Our youngest, Oliver, was hospitalized two times in the first four months of his life. First time was at two weeks old related to a high fever that ended up being a nasty infection. Admitted to childrens hospital for seven days of IV antibiotics. My wife lived there 24/7
Even though she had just given birth 14 days earlier. Several days of IVs coming out resulted in a PICC line inserted into his little scalp. Xrays. Sleepless nights. All the while, we didn’t have family in town to help watch our older son
So I was going back and for the for a few hours at a time, desperate to find ways to be there. Our friends were huge and stayed at the house after Zachary went to bed so I could go be at the hospital for a bit... but it wasn’t enough...I felt I was letting my wife and son down.
The trauma of that entire week was very real, and I didn’t want to set foot back in the hospital again... but then came June 2017 when Oliver was readmitted at 4 months with a neurological problem that required a neurosurgical procedure. Another week long stay.
That time both of us lived at the hospital, with grandparents home with Zachary. The stress and trauma of that week is still very real. It was made worse by our feeling that the doctors were not looking deep enough to find explanations. The system was failing our son...
This has led to a very real district of doctors, at least until a care provider proves otherwise. Many months of follow up visits with Pediatrics, Family Praxtice, and Neurosurgery just kept the entire experience in our minds and very raw... it wasn’t going away.
And the entire time, my wife and I committed to each other that we wouldn’t let it affect our older son. We kept it hidden, but he still knew something was not quite right. I buried myself in work, and NO ONE there knew the inner turmoil (on purpose).
my work colleagues may be shocked to know all this was happening because I hid it so well. My productivity didn’t slip. My commitment to my students didn’t waver. But that came at a cost that I only realized much later. Keeping it inside meant I didn’t fully process it all.
Thankfully, our sweet Oliver has no long term effects or symptoms. No more follow ups with specialists. The brain is truly a remarkably resilient and malleable organ at that age. So we are happy for the positive outcome...
But the experience still lingers in my mind. And what makes it even harder is I am frequently inside that same hospital for other work related meetings and events. It is so difficult to walk past the ER, and the MRI room, and the OR waiting area...
I have even asked colleagues to move locations of meetings to other places. I realized early on that these experiences are clear indicators of post-traumatic stress disorder, PTSD.
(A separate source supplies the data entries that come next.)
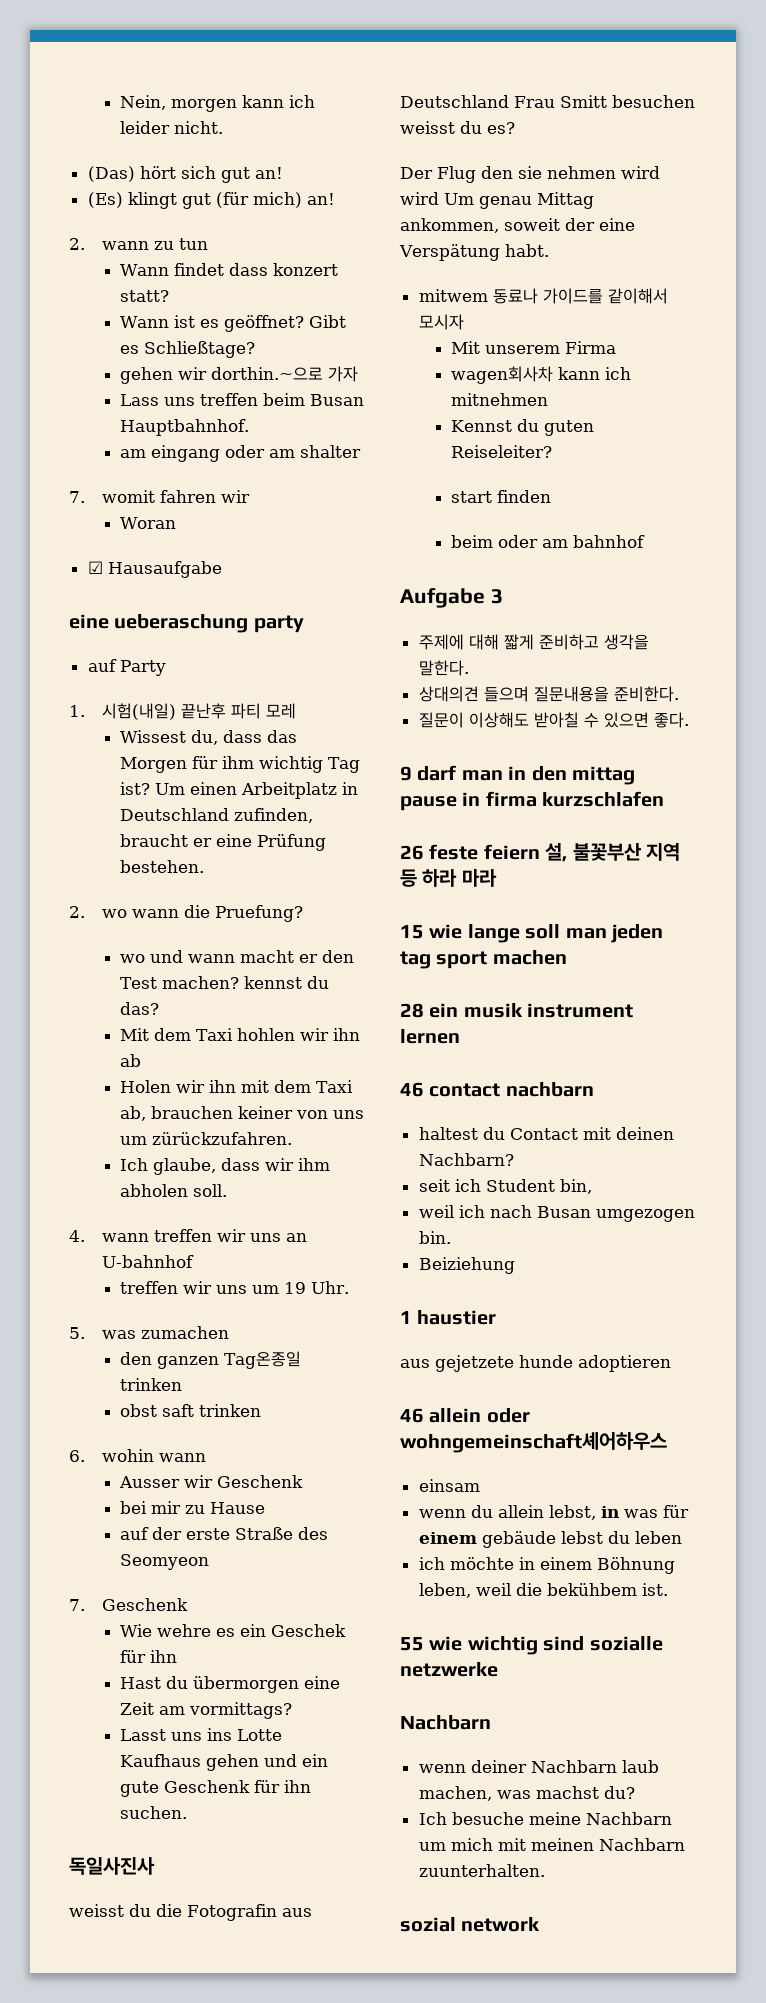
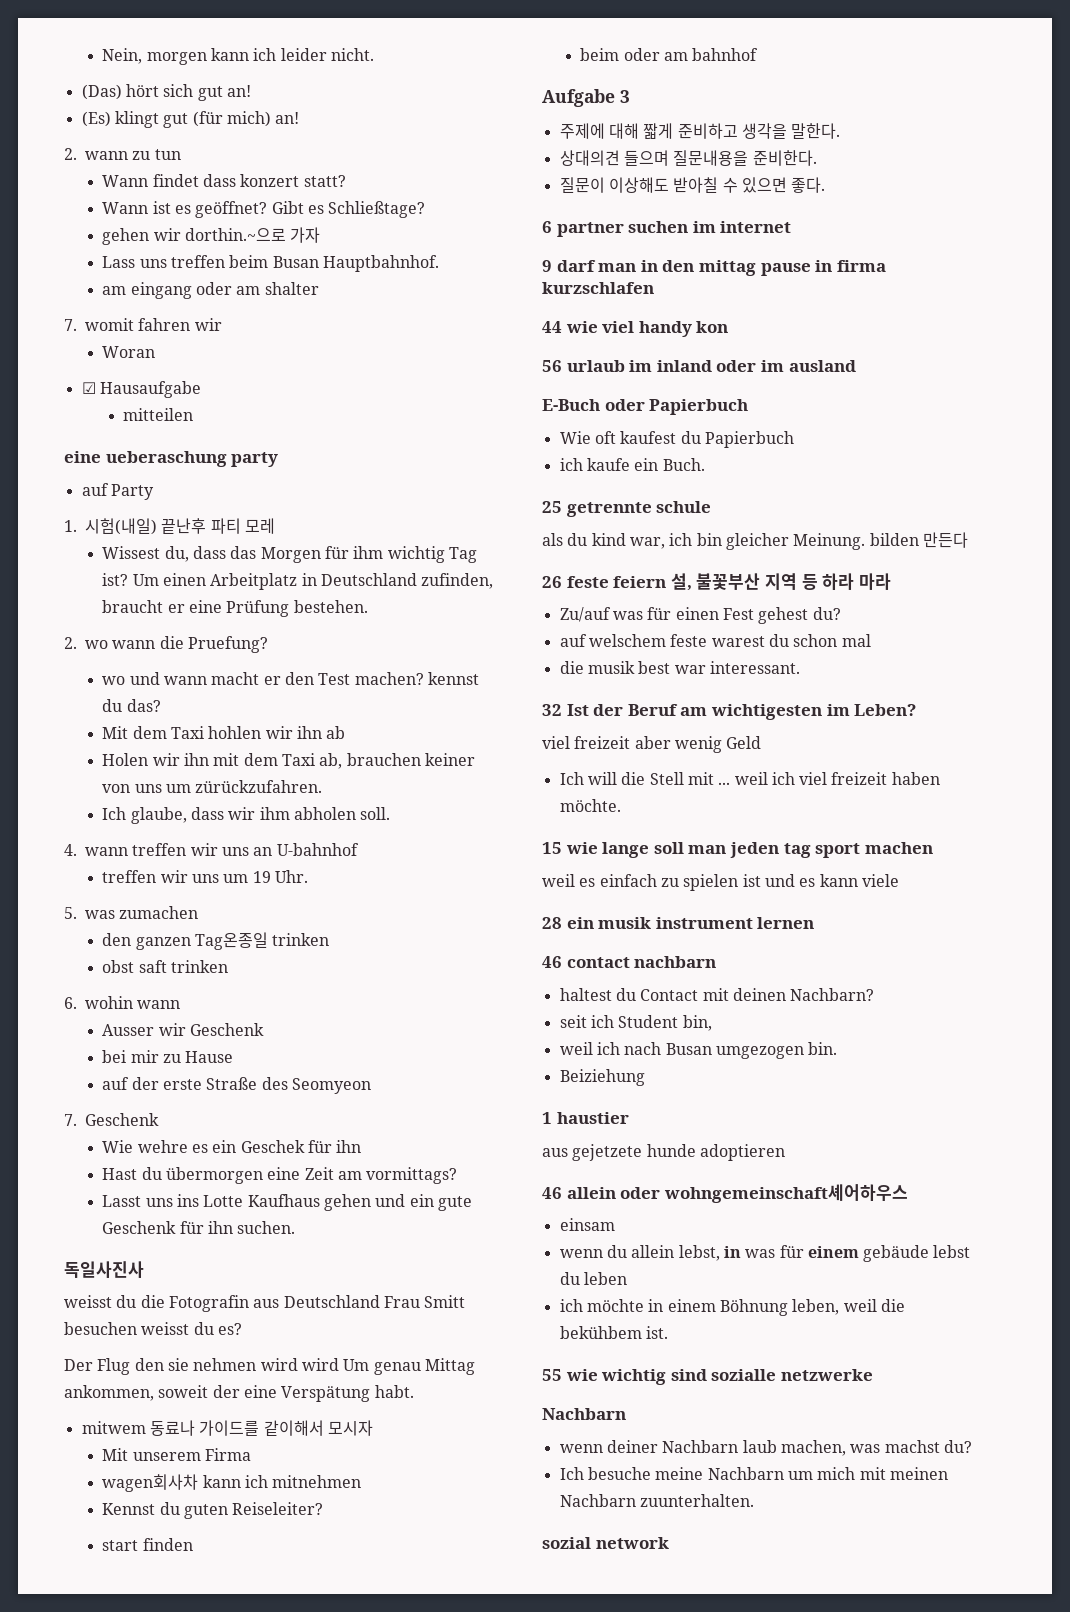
(222, 569) none -> [123,408,194,421] // mitteilen
(689, 720) none -> [542,221,792,237] // 6 partner suchen im internet
(665, 799) none -> [542,321,729,337] [542,360,856,372] [542,399,749,415] [559,431,794,448] [559,458,705,471] [542,501,712,517] [542,532,968,550] // 44 wie viel handy kon // 56 urlaub im inland oder im ausland // E-Buch oder Papierbuch // Wie oft kaufest du Papierbuch // ich kaufe ein Buch. // 25 getrennte schule // als du kind war, ich bin gleicher Meinung. bilden 만든다
(497, 878) none -> [559,607,841,624] [559,634,871,647] [559,661,800,674] [542,704,917,720] [542,736,762,753] [559,772,940,785] [559,799,621,812] // Zu/auf was für einen Fest gehest du? // auf welschem feste warest du schon mal // die musik best war interessant. // 32 Ist der Beruf am wichtigesten im Leben? // viel freizeit aber wenig Geld // Ich will die Stell mit ... weil ich viel freizeit haben möchte.
(567, 957) none -> [542,874,899,891] // weil es einfach zu spielen ist und es kann viele

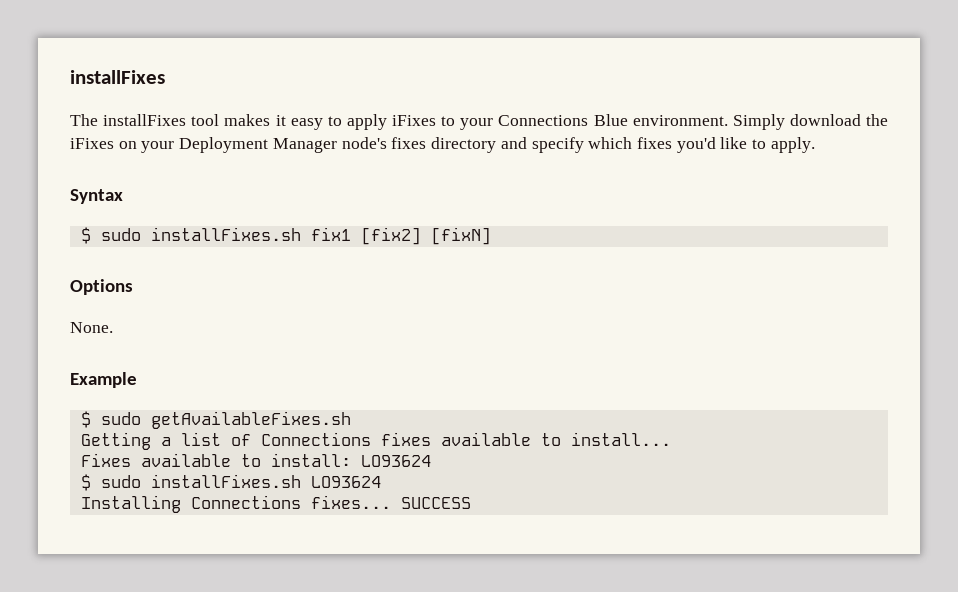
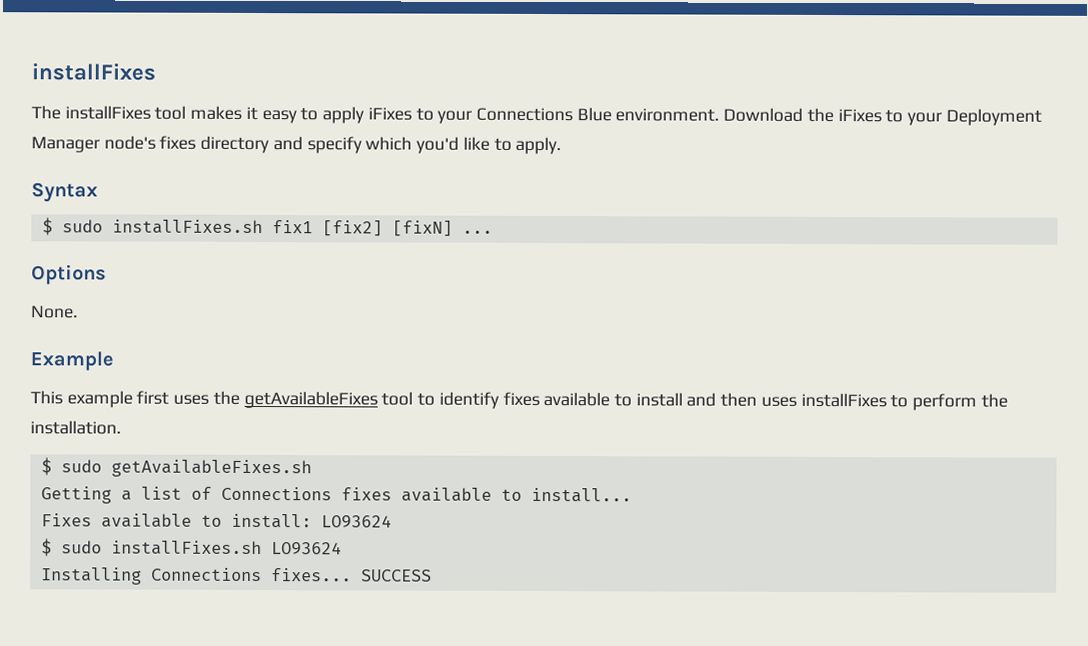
[732,114,861,130] Simply download -> [723,107,804,122] Download
[118,141,137,149] on -> [885,109,904,123] to
[636,137,672,149] fixes -> (413, 143) none
(491, 236) none -> [461,230,493,234] ...
(137, 380) none -> [30,390,1008,411] [30,420,121,435] // This example first uses the getAvailableFixes tool to identify fixes available to install and then uses installFixes to perform the installation.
I am currently in counseling to process these feelings and my reactions, but the journey is difficult. It gets easier with time, but I still experience the anxiety and mood changes when I think about it, or when I see the hospital, or park in the garage.
Again, the story has a happy ending for our son who thankfully was far too young to remember any of this, and also such a fighter that there are no lasting effects of either hospitalization... for him at least. For us, time will tell.
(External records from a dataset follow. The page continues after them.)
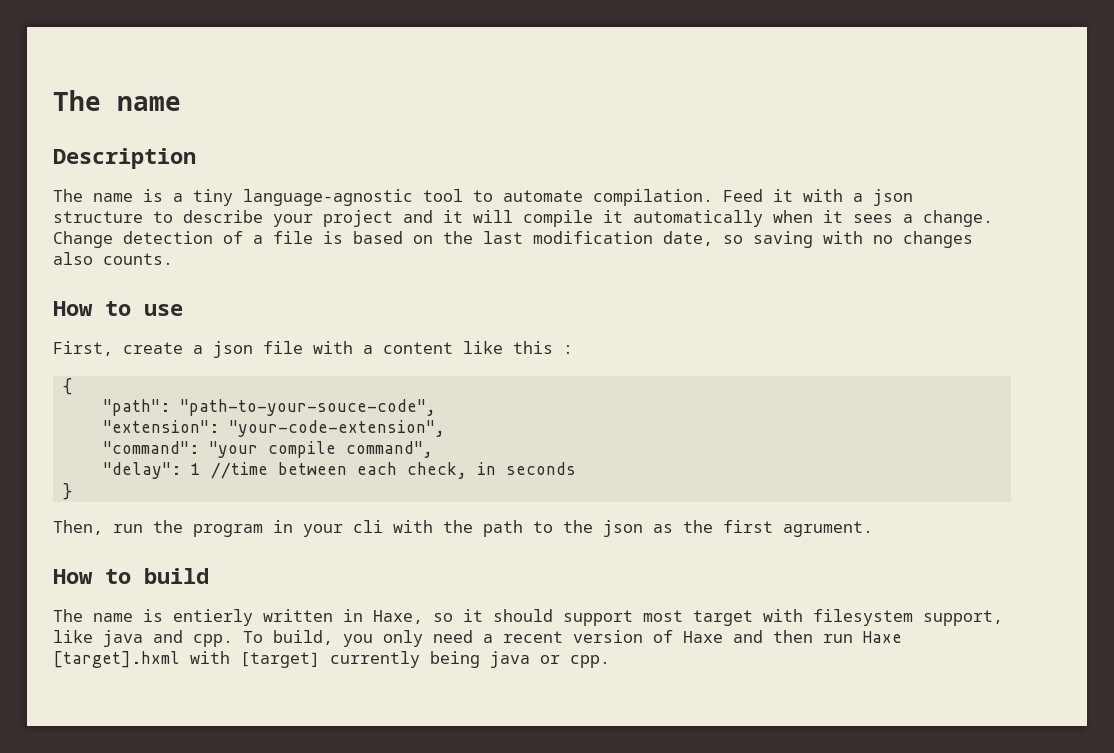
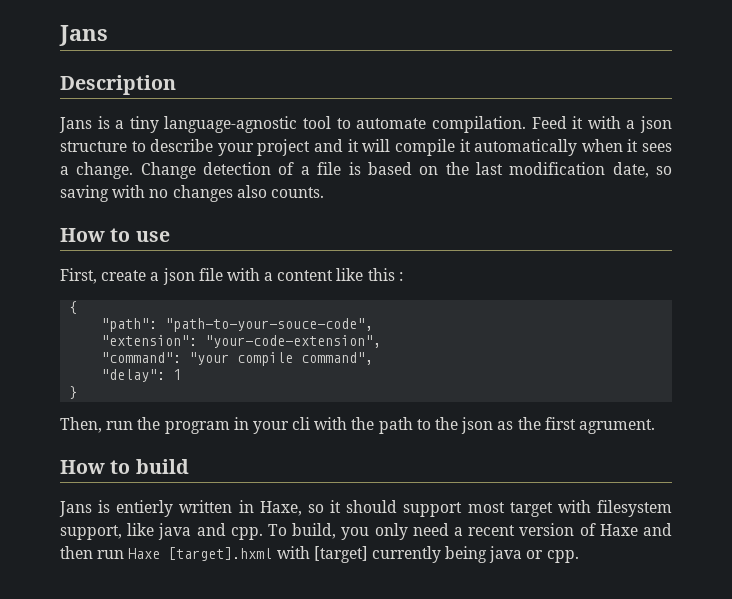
[53,90,181,111] The name -> [59,25,108,46] Jans
[53,189,133,202] The name -> [59,117,92,133] Jans
[210,462,576,479] //time between each check, in seconds -> (182, 374) none
[53,609,133,622] The name -> [59,501,92,517] Jans

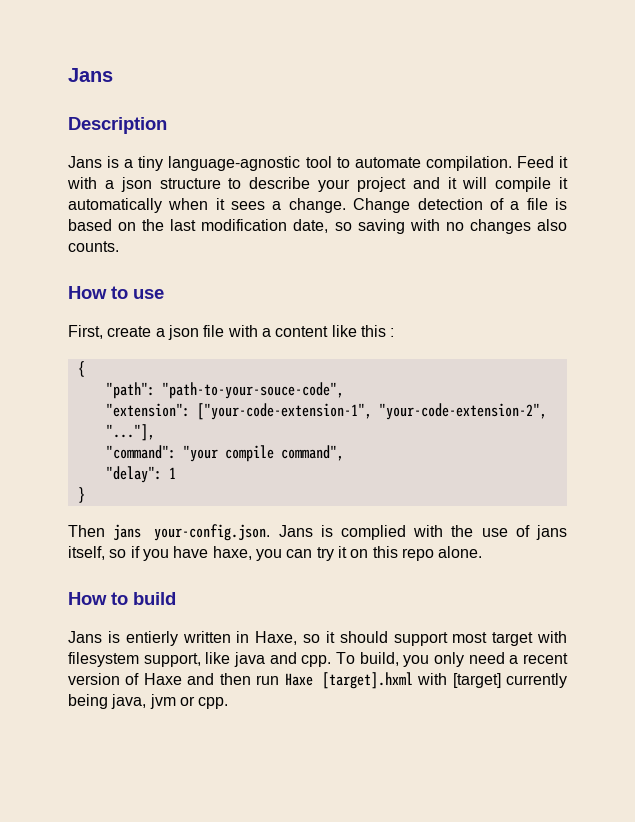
[205,335,382,348] "your-code-extension", -> [196,403,547,420] [105,424,155,441] ["your-code-extension-1", "your-code-extension-2", "..."],
[60,417,655,434] Then, run the program in your cli with the path to the json as the first agrument. -> [68,524,567,541] [68,546,483,561] Then jans your-config.json. Jans is complied with the use of jans itself, so if you have haxe, you can try it on this repo alone.
[489,546,523,563] java -> [111,694,176,709] java, jvm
Mental health issues affect everyone, without discrimination. High functioning, Type A, well-educated, successful professors with supportive families are certainly not invincible. Even those with several advanced degrees in psychology!
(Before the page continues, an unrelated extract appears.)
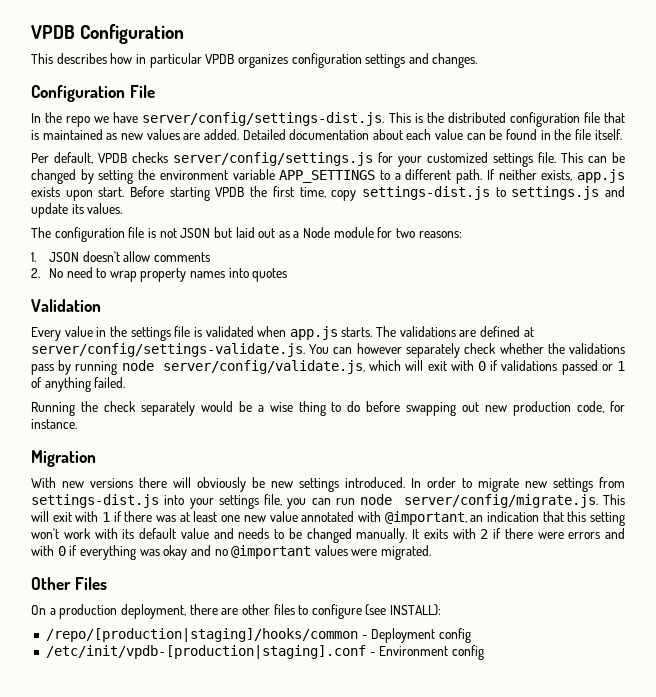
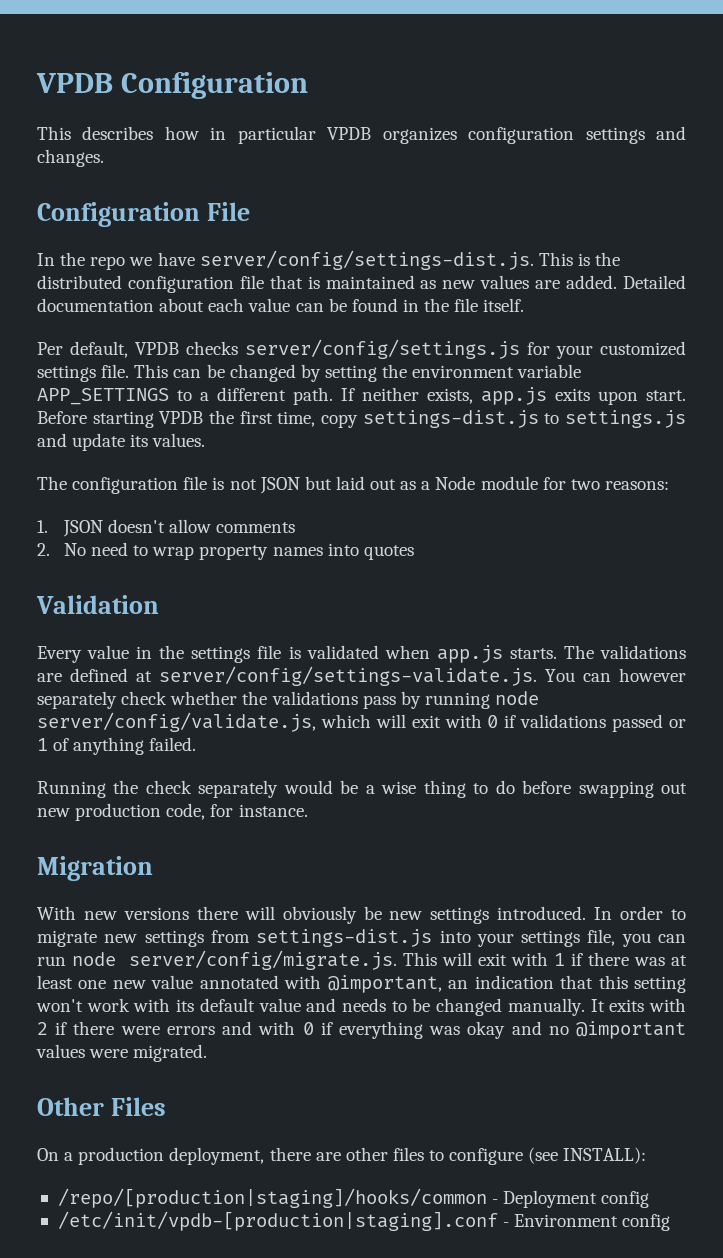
[31,187,60,197] exists -> [555,388,590,401] exits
The conversation needs to change so people can feel more free to share their stories, and to ask for help when it is needed. I’ll admit that there was a real feeling of shame and stigma for me. I should be stronger for my family. I can “take it”
But that way of thinking is fundamentally flawed. My experiences with Oliver have taught me that. I hope that sharing this lengthy story might resonate with some people. If you want to share anything woth me, you can always DM me.
In the end, mental health is health.